Solving the triangle

msdenise15

1. The problem statement, all variables and given/known data
use the information to solve the triangle: b=1, c=the square root of (3)+1, B=15 degrees.
given that sin15 degrees =the square root of 6 -the square root of 2 divided by 4. FYI.. is in the square root and than add one.

2. Relevant equations
The formulas given the law of sin sinA/a=sinB/b=sinC/c
The law cosine

3. The attempt at a solution
I used the law of sin to find angle C. The problem is written out as the square root of (3)+1 Sin(15)/1. I came out with .70 degrees for angle c. For some reason I can't get that answer again. Also I'm not sure which formula I should be using.

Gib Z

Well using the sine rule, we get [tex] \frac{\sin 15*}{1} = \frac{\sin C}{\sqrt{3}+1}[/tex].

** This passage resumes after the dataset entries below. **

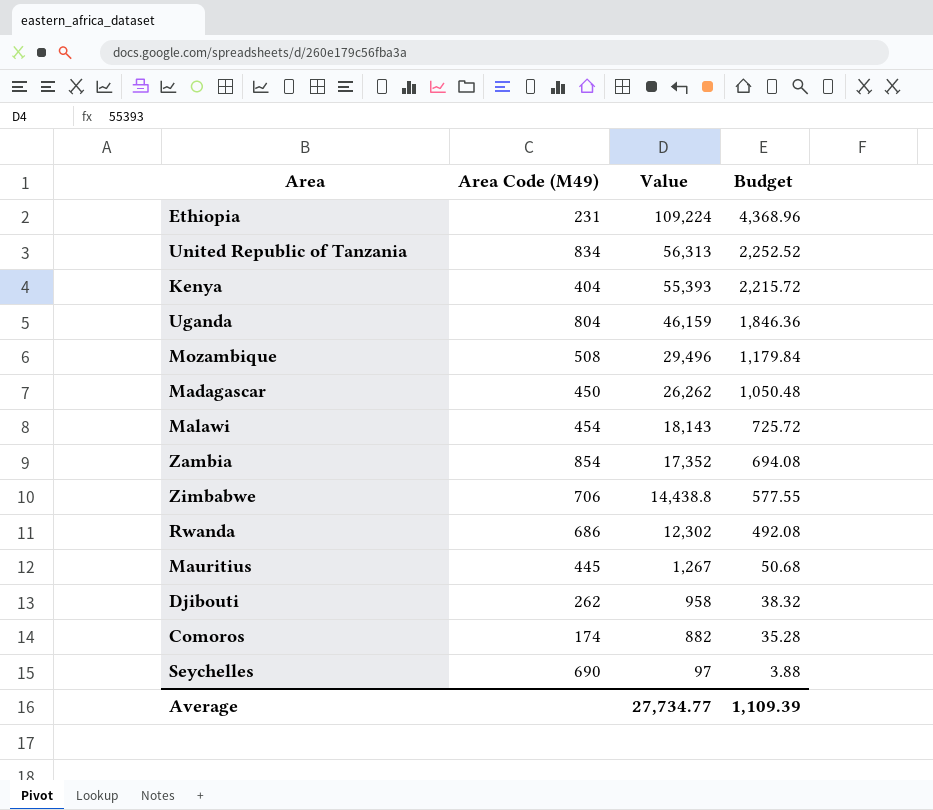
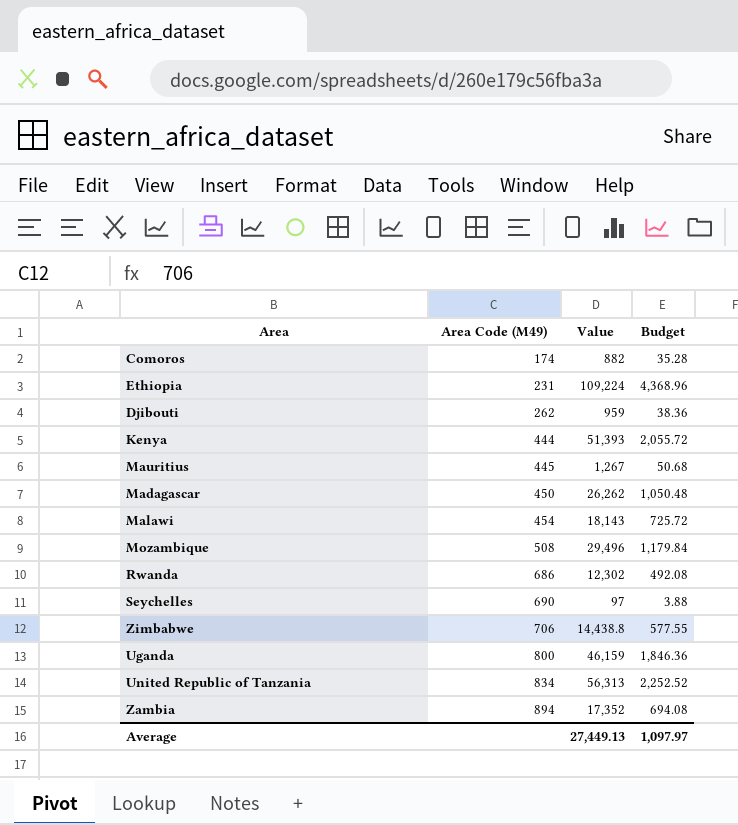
row order: Value descending -> Area Code (M49) ascending
Djibouti | Value: 958 -> 959
Djibouti | Budget: 38.32 -> 38.36
Kenya | Area Code (M49): 404 -> 444
Kenya | Value: 55,393 -> 51,393
Kenya | Budget: 2,215.72 -> 2,055.72
Uganda | Area Code (M49): 804 -> 800
Zambia | Area Code (M49): 854 -> 894
Average | Value: 27,734.77 -> 27,449.13
Average | Budget: 1,109.39 -> 1,097.97

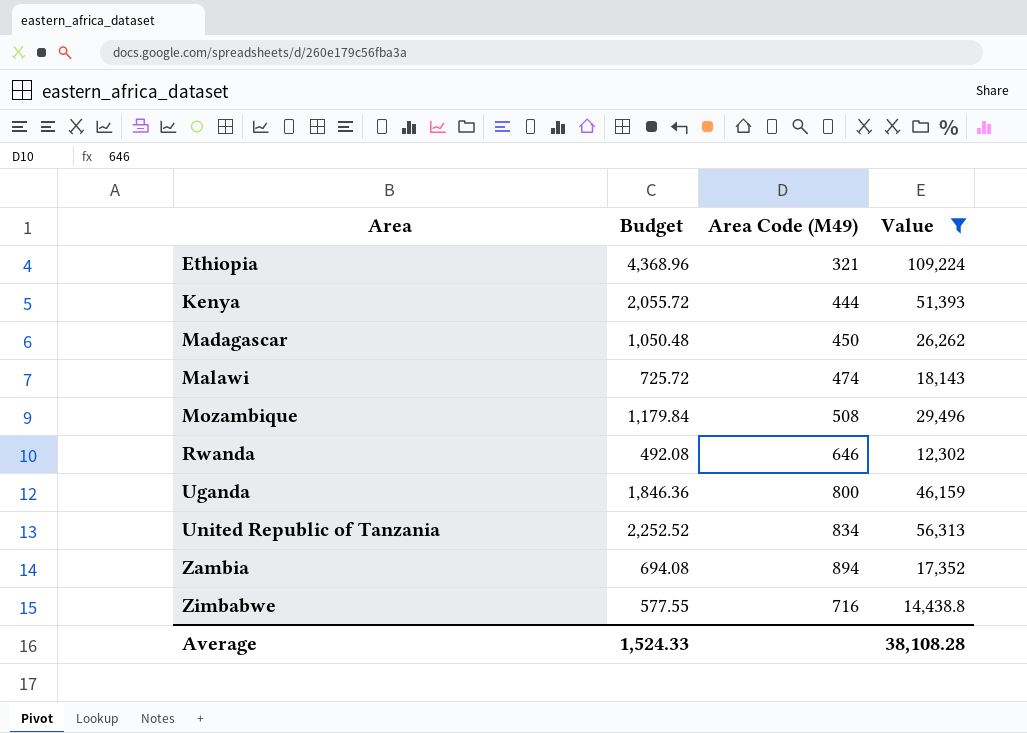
filter: none -> Value >= 12,302
row order: Area Code (M49) ascending -> Area ascending
column Budget | position: 4 -> 2
Ethiopia | Area Code (M49): 231 -> 321
Malawi | Area Code (M49): 454 -> 474
Rwanda | Area Code (M49): 686 -> 646
Zimbabwe | Area Code (M49): 706 -> 716
Average | Budget: 1,097.97 -> 1,524.33
Average | Value: 27,449.13 -> 38,108.28

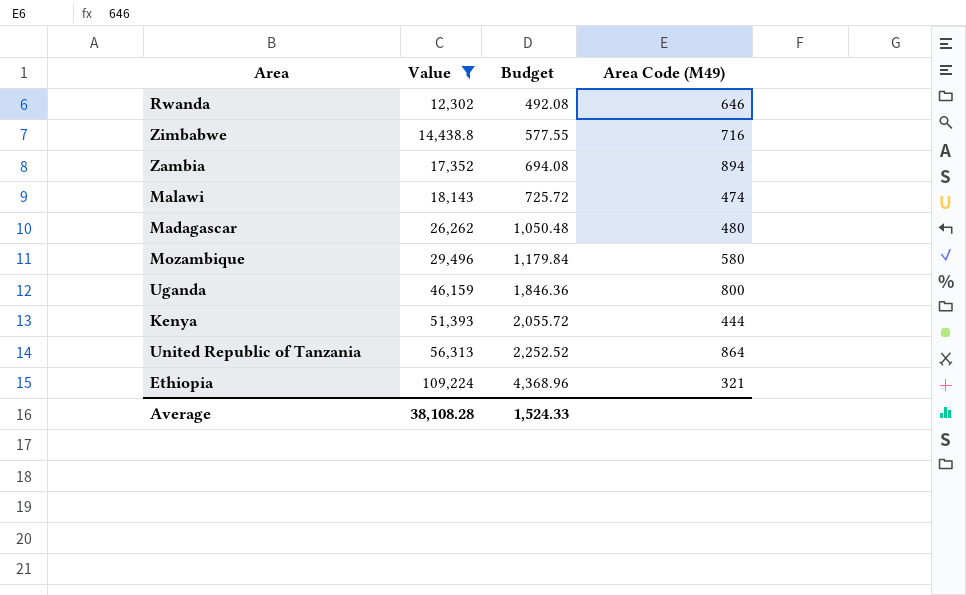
row order: Area ascending -> Value ascending
column Value | position: 4 -> 2
Madagascar | Area Code (M49): 450 -> 480
Mozambique | Area Code (M49): 508 -> 580
United Republic of Tanzania | Area Code (M49): 834 -> 864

The * I used to denote degrees. Anyway, to get the angle C, we must get Sin C by itself on one side. Once you do that, simplify the Sin 15 degrees from what it gave you in the question, and also take out a factor of sqrt2 from it. Then it should simplify very nicely, you shouldn't even need a calculator for it. You get some nice common angle, not 0.70 degrees.

HallsofIvy

msdenise15, you forgot to take the arcsine! What you calculated was that sin(C)= .707..= sqrt(2)/2. And, as Gibz said, that's a "well known" angle.